*Required work*. Reproduce all the lines below exactly and omit the images.

Front-end code change data:
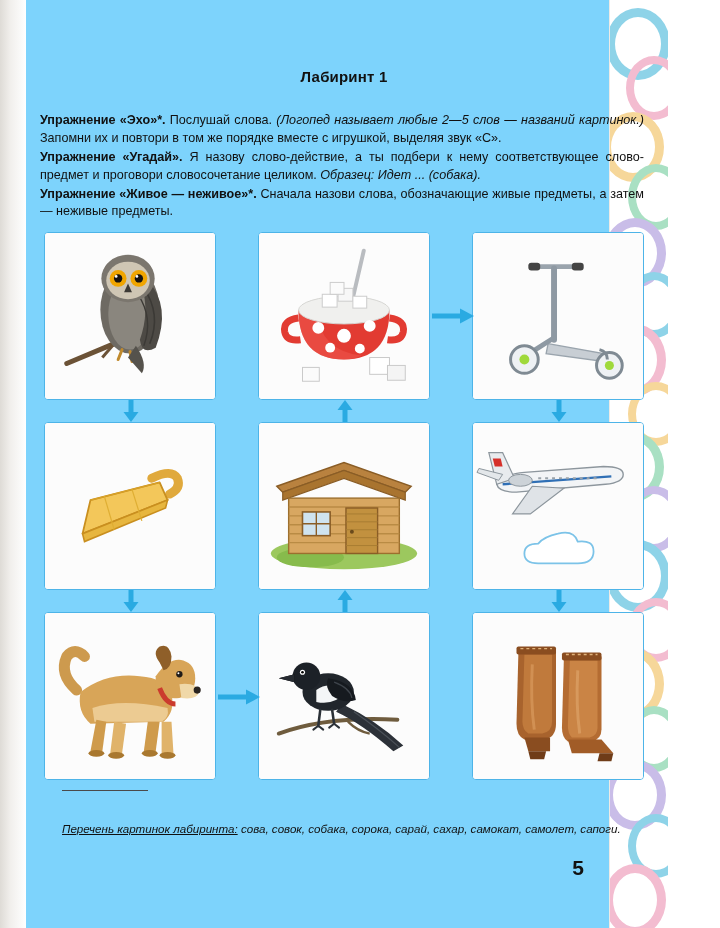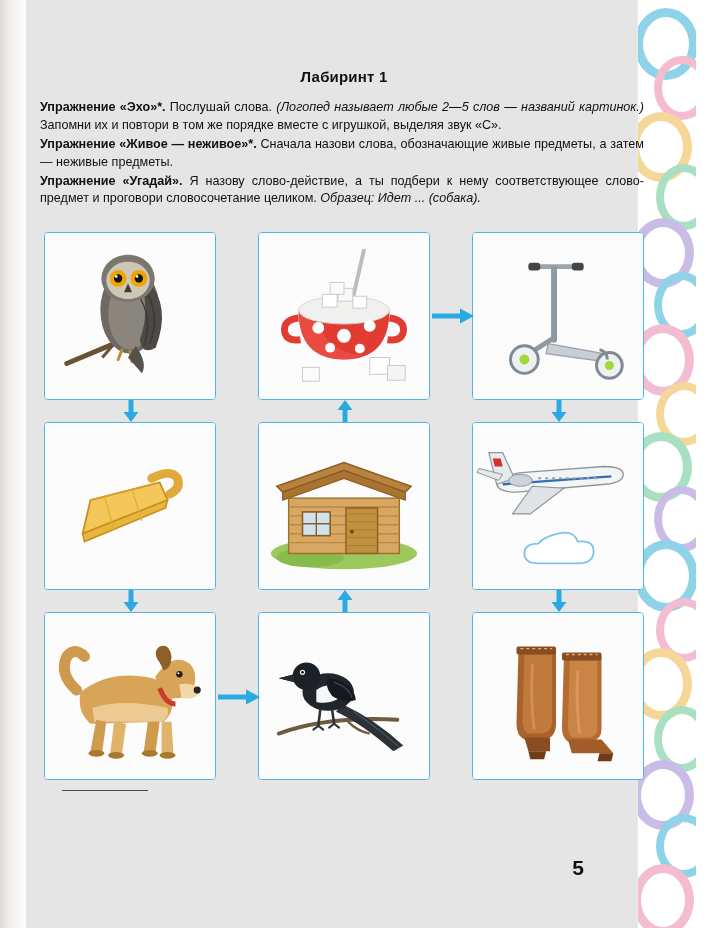--- a/index.html
+++ b/index.html
@@ -10,23 +10,22 @@
     width: 720px;
     height: 928px;
     background: #ffffff;
     font-family: "Liberation Sans", sans-serif;
     overflow: hidden;
   }
   .page {
     position: relative;
     width: 668px;
     height: 928px;
-    background: #e5e5e5;
+    background: #7dd3fc;
     overflow: hidden;
-    padding-left: 28px;
   }
   
   .left-edge {
     position: absolute;
     left: 0; top: 0;
     width: 26px; height: 928px;
     background: linear-gradient(to right, #dedbd6 0%, #f1efec 40%, #ffffff 100%);
   }
   
   .right-strip {
@@ -56,21 +55,21 @@
     text-align: center;
     font-size: 15px;
     font-weight: bold;
     color: #111;
     letter-spacing: 0.2px;
   }
 
   
   .instructions {
     position: absolute;
-    top: 99px;
+    top: 112px;
     left: 14px;
     width: 604px;
     font-size: 12.6px;
     line-height: 1.42;
     color: #111;
     text-align: justify;
   }
   .instructions p { margin: 0 0 1px 0; }
   .b { font-weight: bold; }
   .i { font-style: italic; }
@@ -184,24 +183,24 @@
 
   <div class="paper">
 
     <div class="title">Лабиринт 1</div>
 
     <div class="instructions">
       <p>
         <span class="b">Упражнение «Эхо»*.</span><span> Послушай слова. </span><span class="i">(Логопед называет любые 2—5 слов — названий картинок.)</span><span> Запомни их и повтори в том же порядке вместе с игрушкой, выделяя звук «С».</span>
       </p>
       <p>
-        <span class="b">Упражнение «Живое — неживое»*.</span><span> Сначала назови слова, обозначающие живые предметы, а затем — неживые предметы.</span>
+        <span class="b">Упражнение «Угадай».</span><span> Я назову слово-действие, а ты подбери к нему соответствующее слово-предмет и проговори словосочетание целиком. </span><span class="i">Образец: Идет ... (собака).</span>
       </p>
       <p>
-        <span class="b">Упражнение «Угадай».</span><span> Я назову слово-действие, а ты подбери к нему соответствующее слово-предмет и проговори словосочетание целиком. </span><span class="i">Образец: Идет ... (собака).</span>
+        <span class="b">Упражнение «Живое — неживое»*.</span><span> Сначала назови слова, обозначающие живые предметы, а затем — неживые предметы.</span>
       </p>
     </div>
 
     <div class="grid">
 
       <div class="card c0">
         <span class="star">★</span>
         <svg class="art" viewBox="0 0 172 168">
           <rect x="0" y="0" width="172" height="168" fill="#fcfcfc"></rect>
 
@@ -485,16 +484,20 @@
       <div class="arrow" style="left:292px; top:358px;">
         <svg width="18" height="22" viewBox="0 0 18 22">
             <path d="M9 22 L9 9" stroke="#2aaae2" stroke-width="5" fill="none"></path>
             <path d="M1.5 10 L9 0 L16.5 10 Z" fill="#2aaae2"></path>
           </svg>
       </div>
     </div>
 
     <div class="footnote-rule"></div>
 
+    <div class="caption">
+      <u>Перечень картинок лабиринта:</u>
+      <span>сова, совок, собака, сорока, сарай, сахар, самокат, самолет, сапоги.</span>
+    </div>
 
     <div class="page-number">5</div>
   </div>
 </div>
 
 </body></html>

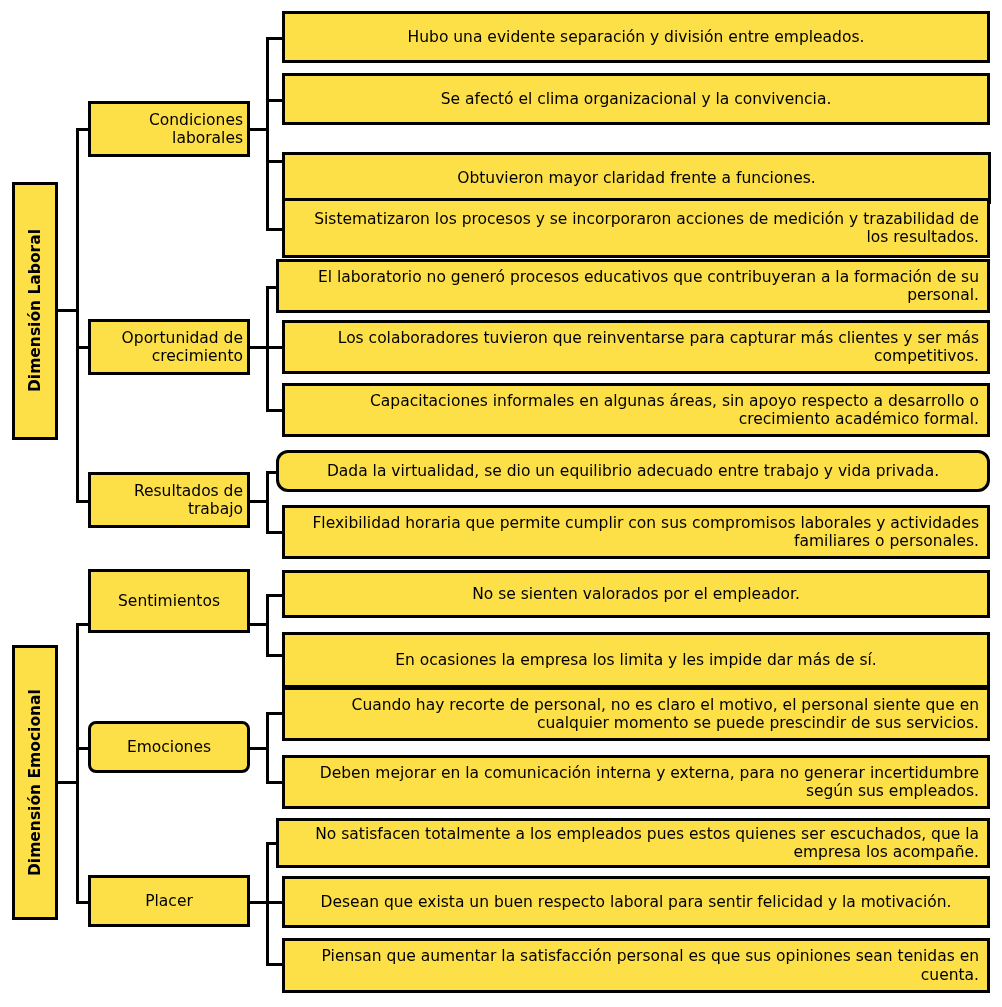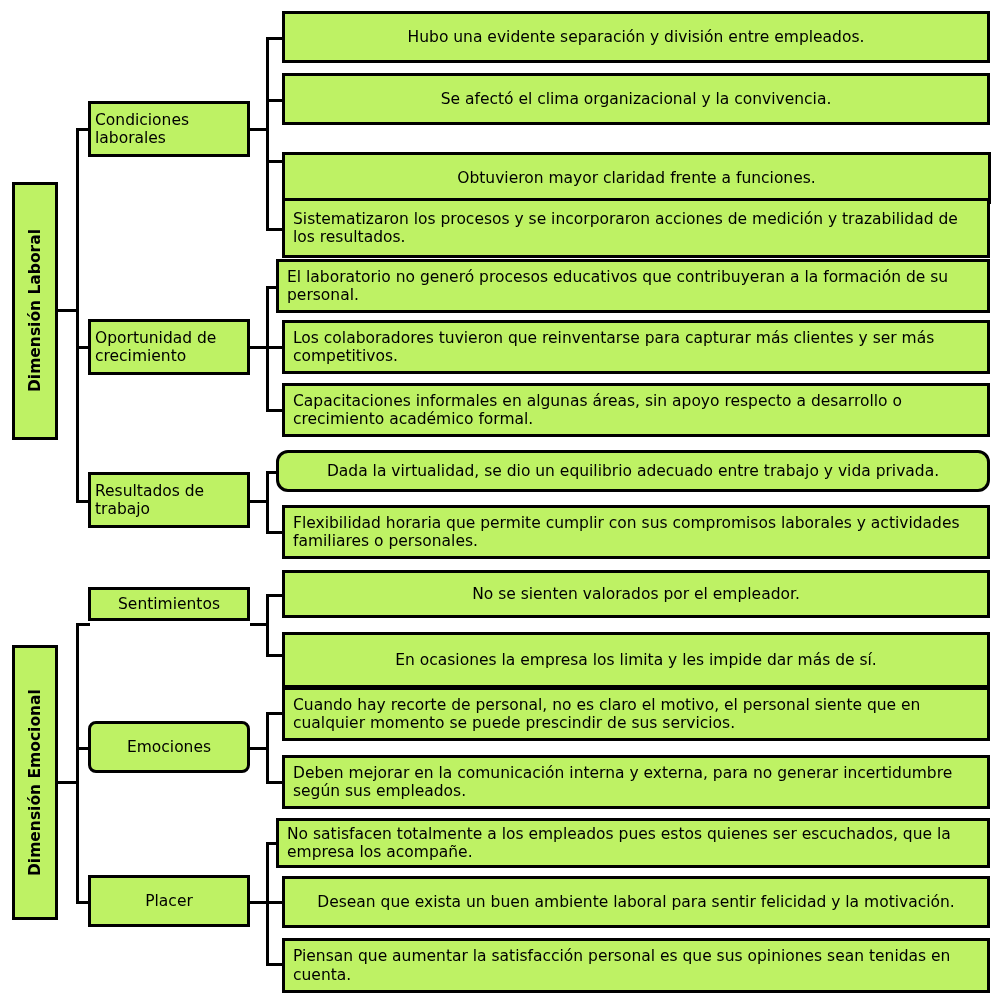--- a/index.html
+++ b/index.html
@@ -18,25 +18,25 @@
   #diagram {
     position: relative;
     width: 1002px;
     height: 1007px;
   }
   
   .box {
     position: absolute;
     box-sizing: border-box;
     border: 3px solid #000;
-    background: #bef264;
+    background: #fde047;
     display: flex;
     align-items: center;
     justify-content: center;
-    text-align: left;
+    text-align: right;
     line-height: 1.18;
   }
   .dim-box {
     writing-mode: vertical-rl;
     transform: rotate(180deg);
     font-weight: bold;
     font-size: 15.5px;
     padding: 4px 2px;
     border-width: 3px;
   }
@@ -105,21 +105,21 @@
   <div class="box leaf-box" style="left:282px; top:505px; width:708px; height:54px;">Flexibilidad horaria que permite cumplir con sus compromisos laborales y actividades familiares o personales.</div>
 
   <div class="box dim-box" style="left:12px; top:645px; width:46px; height:275px;">Dimensión Emocional</div>
 
   <div class="ln ln-h" style="left:58px; top:781px; width:20px;"></div>
   <div class="ln ln-v" style="left:76px; top:623px; height:280px;"></div>
   <div class="ln ln-h" style="left:76px; top:623px; width:14px;"></div>
   <div class="ln ln-h" style="left:76px; top:747px; width:14px;"></div>
   <div class="ln ln-h" style="left:76px; top:901px; width:14px;"></div>
 
-  <div class="box cat-box" style="left:88px; top:587px; width:162px; height:34px;">Sentimientos</div>
+  <div class="box cat-box" style="left:88px; top:569px; width:162px; height:64px;">Sentimientos</div>
   <div class="ln ln-h" style="left:250px; top:623px; width:18px;"></div>
   <div class="ln ln-v" style="left:266px; top:594px; height:62px;"></div>
   <div class="ln ln-h" style="left:266px; top:594px; width:18px;"></div>
   <div class="ln ln-h" style="left:266px; top:654px; width:18px;"></div>
 
   <div class="box leaf-box" style="left:282px; top:570px; width:708px; height:48px;">No se sienten valorados por el empleador.</div>
   <div class="box leaf-box" style="left:282px; top:632px; width:708px; height:56px;">En ocasiones la empresa los limita y les impide dar más de sí.</div>
 
   <div class="box cat-box" style="left:88px; top:721px; width:162px; height:52px;border-radius:8px;">Emociones</div>
   <div class="ln ln-h" style="left:250px; top:747px; width:18px;"></div>
@@ -131,16 +131,16 @@
   <div class="box leaf-box" style="left:282px; top:755px; width:708px; height:54px;">Deben mejorar en la comunicación interna y externa, para no generar incertidumbre según sus empleados.</div>
 
   <div class="box cat-box" style="left:88px; top:875px; width:162px; height:52px;">Placer</div>
   <div class="ln ln-h" style="left:250px; top:901px; width:18px;"></div>
   <div class="ln ln-v" style="left:266px; top:842px; height:124px;"></div>
   <div class="ln ln-h" style="left:266px; top:842px; width:18px;"></div>
   <div class="ln ln-h" style="left:266px; top:901px; width:18px;"></div>
   <div class="ln ln-h" style="left:266px; top:963px; width:18px;"></div>
 
   <div class="box leaf-box" style="left:276px; top:818px; width:714px; height:50px;">No satisfacen totalmente a los empleados pues estos quienes ser escuchados, que la empresa los acompañe.</div>
-  <div class="box leaf-box" style="left:282px; top:876px; width:708px; height:52px;">Desean que exista un buen ambiente laboral para sentir felicidad y la motivación.</div>
+  <div class="box leaf-box" style="left:282px; top:876px; width:708px; height:52px;">Desean que exista un buen respecto laboral para sentir felicidad y la motivación.</div>
   <div class="box leaf-box" style="left:282px; top:938px; width:708px; height:55px;">Piensan que aumentar la satisfacción personal es que sus opiniones sean tenidas en cuenta.</div>
 
 </div>
 
 </body></html>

*Solution*.
--- a/index.html
+++ b/index.html
@@ -10,23 +10,22 @@
     width: 720px;
     height: 928px;
     background: #ffffff;
     font-family: "Liberation Sans", sans-serif;
     overflow: hidden;
   }
   .page {
     position: relative;
     width: 668px;
     height: 928px;
-    background: #e5e5e5;
+    background: #7dd3fc;
     overflow: hidden;
-    padding-left: 28px;
   }
   
   .left-edge {
     position: absolute;
     left: 0; top: 0;
     width: 26px; height: 928px;
     background: linear-gradient(to right, #dedbd6 0%, #f1efec 40%, #ffffff 100%);
   }
   
   .right-strip {
@@ -56,21 +55,21 @@
     text-align: center;
     font-size: 15px;
     font-weight: bold;
     color: #111;
     letter-spacing: 0.2px;
   }
 
   
   .instructions {
     position: absolute;
-    top: 99px;
+    top: 112px;
     left: 14px;
     width: 604px;
     font-size: 12.6px;
     line-height: 1.42;
     color: #111;
     text-align: justify;
   }
   .instructions p { margin: 0 0 1px 0; }
   .b { font-weight: bold; }
   .i { font-style: italic; }
@@ -184,24 +183,24 @@
 
   <div class="paper">
 
     <div class="title">Лабиринт 1</div>
 
     <div class="instructions">
       <p>
         <span class="b">Упражнение «Эхо»*.</span><span> Послушай слова. </span><span class="i">(Логопед называет любые 2—5 слов — названий картинок.)</span><span> Запомни их и повтори в том же порядке вместе с игрушкой, выделяя звук «С».</span>
       </p>
       <p>
-        <span class="b">Упражнение «Живое — неживое»*.</span><span> Сначала назови слова, обозначающие живые предметы, а затем — неживые предметы.</span>
+        <span class="b">Упражнение «Угадай».</span><span> Я назову слово-действие, а ты подбери к нему соответствующее слово-предмет и проговори словосочетание целиком. </span><span class="i">Образец: Идет ... (собака).</span>
       </p>
       <p>
-        <span class="b">Упражнение «Угадай».</span><span> Я назову слово-действие, а ты подбери к нему соответствующее слово-предмет и проговори словосочетание целиком. </span><span class="i">Образец: Идет ... (собака).</span>
+        <span class="b">Упражнение «Живое — неживое»*.</span><span> Сначала назови слова, обозначающие живые предметы, а затем — неживые предметы.</span>
       </p>
     </div>
 
     <div class="grid">
 
       <div class="card c0">
         <span class="star">★</span>
         <svg class="art" viewBox="0 0 172 168">
           <rect x="0" y="0" width="172" height="168" fill="#fcfcfc"></rect>
 
@@ -485,16 +484,20 @@
       <div class="arrow" style="left:292px; top:358px;">
         <svg width="18" height="22" viewBox="0 0 18 22">
             <path d="M9 22 L9 9" stroke="#2aaae2" stroke-width="5" fill="none"></path>
             <path d="M1.5 10 L9 0 L16.5 10 Z" fill="#2aaae2"></path>
           </svg>
       </div>
     </div>
 
     <div class="footnote-rule"></div>
 
+    <div class="caption">
+      <u>Перечень картинок лабиринта:</u>
+      <span>сова, совок, собака, сорока, сарай, сахар, самокат, самолет, сапоги.</span>
+    </div>
 
     <div class="page-number">5</div>
   </div>
 </div>
 
 </body></html>

--- a/index.html
+++ b/index.html
@@ -18,25 +18,25 @@
   #diagram {
     position: relative;
     width: 1002px;
     height: 1007px;
   }
   
   .box {
     position: absolute;
     box-sizing: border-box;
     border: 3px solid #000;
-    background: #bef264;
+    background: #fde047;
     display: flex;
     align-items: center;
     justify-content: center;
-    text-align: left;
+    text-align: right;
     line-height: 1.18;
   }
   .dim-box {
     writing-mode: vertical-rl;
     transform: rotate(180deg);
     font-weight: bold;
     font-size: 15.5px;
     padding: 4px 2px;
     border-width: 3px;
   }
@@ -105,21 +105,21 @@
   <div class="box leaf-box" style="left:282px; top:505px; width:708px; height:54px;">Flexibilidad horaria que permite cumplir con sus compromisos laborales y actividades familiares o personales.</div>
 
   <div class="box dim-box" style="left:12px; top:645px; width:46px; height:275px;">Dimensión Emocional</div>
 
   <div class="ln ln-h" style="left:58px; top:781px; width:20px;"></div>
   <div class="ln ln-v" style="left:76px; top:623px; height:280px;"></div>
   <div class="ln ln-h" style="left:76px; top:623px; width:14px;"></div>
   <div class="ln ln-h" style="left:76px; top:747px; width:14px;"></div>
   <div class="ln ln-h" style="left:76px; top:901px; width:14px;"></div>
 
-  <div class="box cat-box" style="left:88px; top:587px; width:162px; height:34px;">Sentimientos</div>
+  <div class="box cat-box" style="left:88px; top:569px; width:162px; height:64px;">Sentimientos</div>
   <div class="ln ln-h" style="left:250px; top:623px; width:18px;"></div>
   <div class="ln ln-v" style="left:266px; top:594px; height:62px;"></div>
   <div class="ln ln-h" style="left:266px; top:594px; width:18px;"></div>
   <div class="ln ln-h" style="left:266px; top:654px; width:18px;"></div>
 
   <div class="box leaf-box" style="left:282px; top:570px; width:708px; height:48px;">No se sienten valorados por el empleador.</div>
   <div class="box leaf-box" style="left:282px; top:632px; width:708px; height:56px;">En ocasiones la empresa los limita y les impide dar más de sí.</div>
 
   <div class="box cat-box" style="left:88px; top:721px; width:162px; height:52px;border-radius:8px;">Emociones</div>
   <div class="ln ln-h" style="left:250px; top:747px; width:18px;"></div>
@@ -131,16 +131,16 @@
   <div class="box leaf-box" style="left:282px; top:755px; width:708px; height:54px;">Deben mejorar en la comunicación interna y externa, para no generar incertidumbre según sus empleados.</div>
 
   <div class="box cat-box" style="left:88px; top:875px; width:162px; height:52px;">Placer</div>
   <div class="ln ln-h" style="left:250px; top:901px; width:18px;"></div>
   <div class="ln ln-v" style="left:266px; top:842px; height:124px;"></div>
   <div class="ln ln-h" style="left:266px; top:842px; width:18px;"></div>
   <div class="ln ln-h" style="left:266px; top:901px; width:18px;"></div>
   <div class="ln ln-h" style="left:266px; top:963px; width:18px;"></div>
 
   <div class="box leaf-box" style="left:276px; top:818px; width:714px; height:50px;">No satisfacen totalmente a los empleados pues estos quienes ser escuchados, que la empresa los acompañe.</div>
-  <div class="box leaf-box" style="left:282px; top:876px; width:708px; height:52px;">Desean que exista un buen ambiente laboral para sentir felicidad y la motivación.</div>
+  <div class="box leaf-box" style="left:282px; top:876px; width:708px; height:52px;">Desean que exista un buen respecto laboral para sentir felicidad y la motivación.</div>
   <div class="box leaf-box" style="left:282px; top:938px; width:708px; height:55px;">Piensan que aumentar la satisfacción personal es que sus opiniones sean tenidas en cuenta.</div>
 
 </div>
 
 </body></html>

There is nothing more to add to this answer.